By Shermain Bique-Charles
Prime Minister Gaston Browne is advising the Eastern Caribbean Amalgamated Bank (ECAB) and the Antigua Commercial Bank (ACB) to consider taking over the local branch of CIBC FirstCaribbean International Bank (FCIB) when it goes up for sale here.
This after a Consortium of leading banks in the Eastern Caribbean Currency Union (ECCU) announced last week that it had entered into a definitive agreement to acquire the branches and banking operations of CIBC FirstCaribbean in Dominica, Grenada, St Kitts and Nevis and St Vincent and the Grenadines.
According to a statement, the agreement executed on October 12 is subject to regulatory approval and customary closing conditions.
The twin island state is not on that list, but Browne believes that the sale of the Antigua branch is imminent.
He said the directors of ECAB and ACB should not wait for FICB to be sold to a foreign entity.
“My understanding is that the four smaller branches within the OECS subregions…they have deals on these four branches. They do not have a deal on the branches in St Lucia or Antigua but one can speculate that they will sell the Antiguan and St Lucian banks.,” he said.
He said the only two banks that can afford to purchase CIBC FCIB in Antigua are ECAB and ACB.
“Our indigenous banks need to ready themselves for a possible acquisition …I am hoping that the management of these two banks are proactive enough to get on to the leadership of CIBC to start the negotiations and not to allow some external institution to start those negotiations,” he added.
Browne said the acquisition could take the form of a joint venture.

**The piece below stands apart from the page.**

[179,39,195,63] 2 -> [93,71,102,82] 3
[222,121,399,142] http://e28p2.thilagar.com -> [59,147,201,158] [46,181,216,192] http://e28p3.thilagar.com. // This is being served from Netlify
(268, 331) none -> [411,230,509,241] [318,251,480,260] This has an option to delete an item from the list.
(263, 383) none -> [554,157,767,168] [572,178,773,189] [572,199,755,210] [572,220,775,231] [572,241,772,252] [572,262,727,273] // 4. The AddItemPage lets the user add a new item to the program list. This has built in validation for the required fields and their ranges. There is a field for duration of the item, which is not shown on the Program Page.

“I want to implore our bankers here … even if they have to do a joint venture, they should approach the directors of CIBC as soon as possible and should try and do a deal. I am always of the view that these assets should be controlled locally,” Browne added.
The CIBC First Caribbean said the latest acquisition by the Consortium represents a significant development in the evolution of the Banking System of the ECCU.

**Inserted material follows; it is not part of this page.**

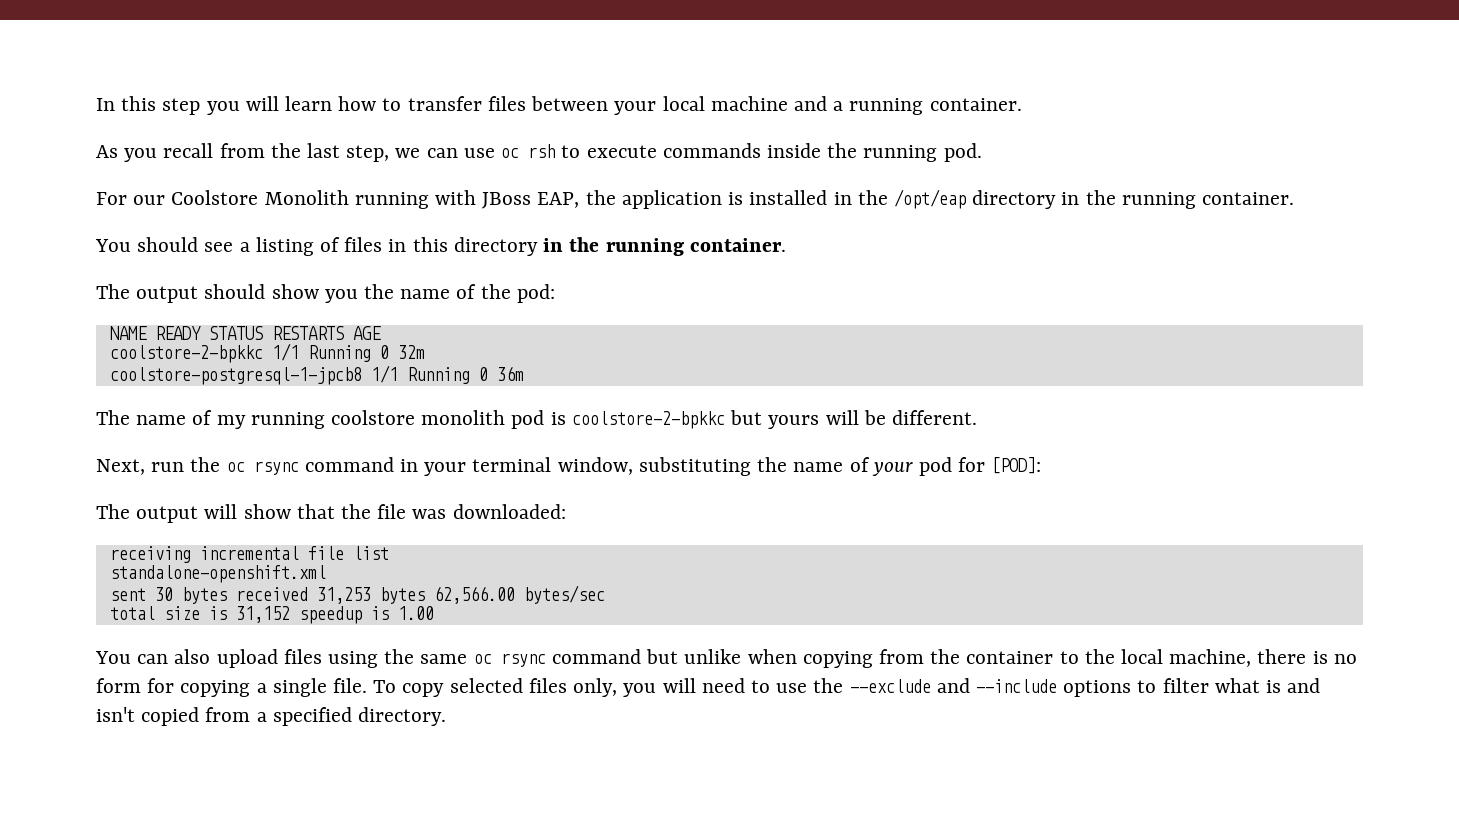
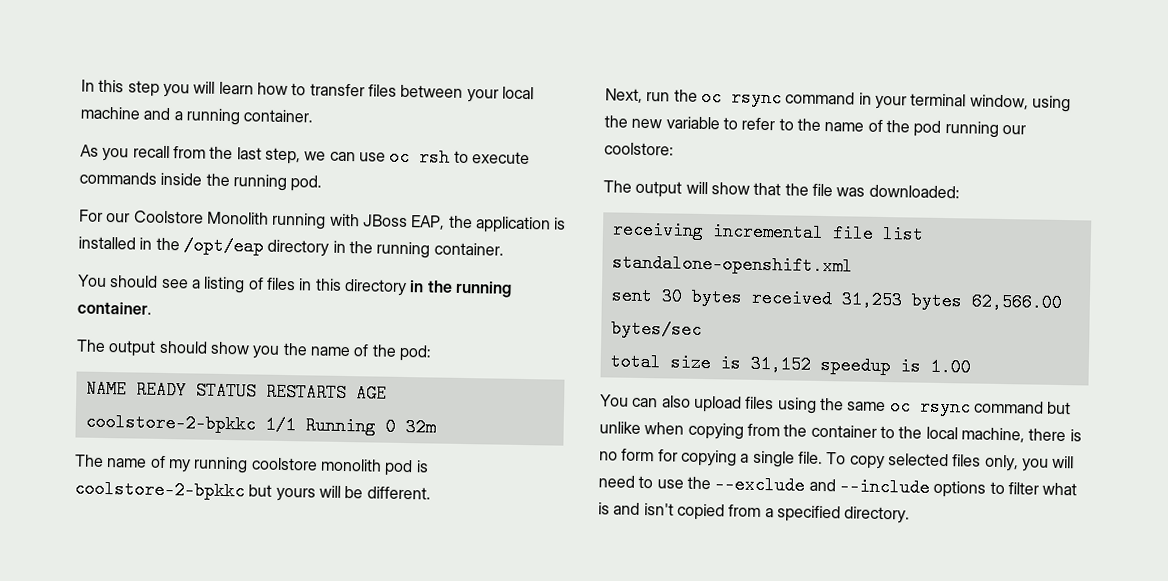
[109,365,524,385] // coolstore-postgresql-1-jpcb8 1/1 Running 0 36m -> (436, 427) none
[638,457,1042,476] substituting the name of your pod for [POD]: -> [1031,95,1071,113] [604,115,1026,138] [604,142,674,156] using the new variable to refer to the name of the pod running our coolstore:

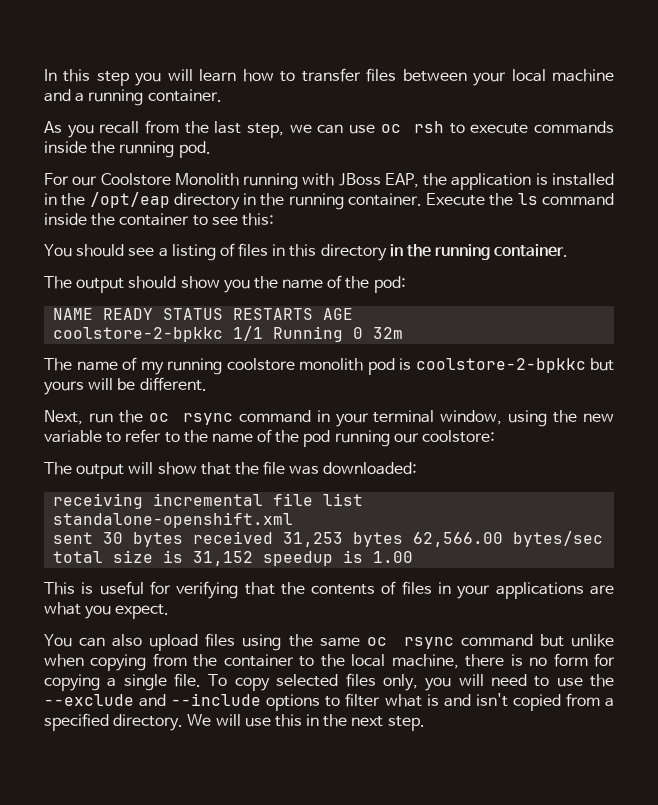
(504, 249) none -> [426,193,614,206] [44,213,274,226] Execute the ls command inside the container to see this:
(971, 367) none -> [44,581,615,599] [44,602,170,619] // This is useful for verifying that the contents of files in your applications are what you expect.
(911, 515) none -> [187,714,425,731] We will use this in the next step.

“Once approved by the regulators, we are very confident that it will lay the basis for further enhanced value creation in these economies and greater prosperity for our society,” the release said last week.
“This acquisition expands the Consortium’s loan base by more than XCD 600 million, net, the deposit portfolio by XCD1.5b; and provides the additional scale to better service the Consortium’s respective communities and contribute to the region’s economic and social advancement.”
The Consortium said it’s looking forward to working with CIBC FirstCaribbean to finalise the transaction over the coming months with both working diligently to ensure the transition is seamless for all stakeholders.
Until regulatory approvals are obtained and the transaction closes, operations at all institutions will continue as they currently do.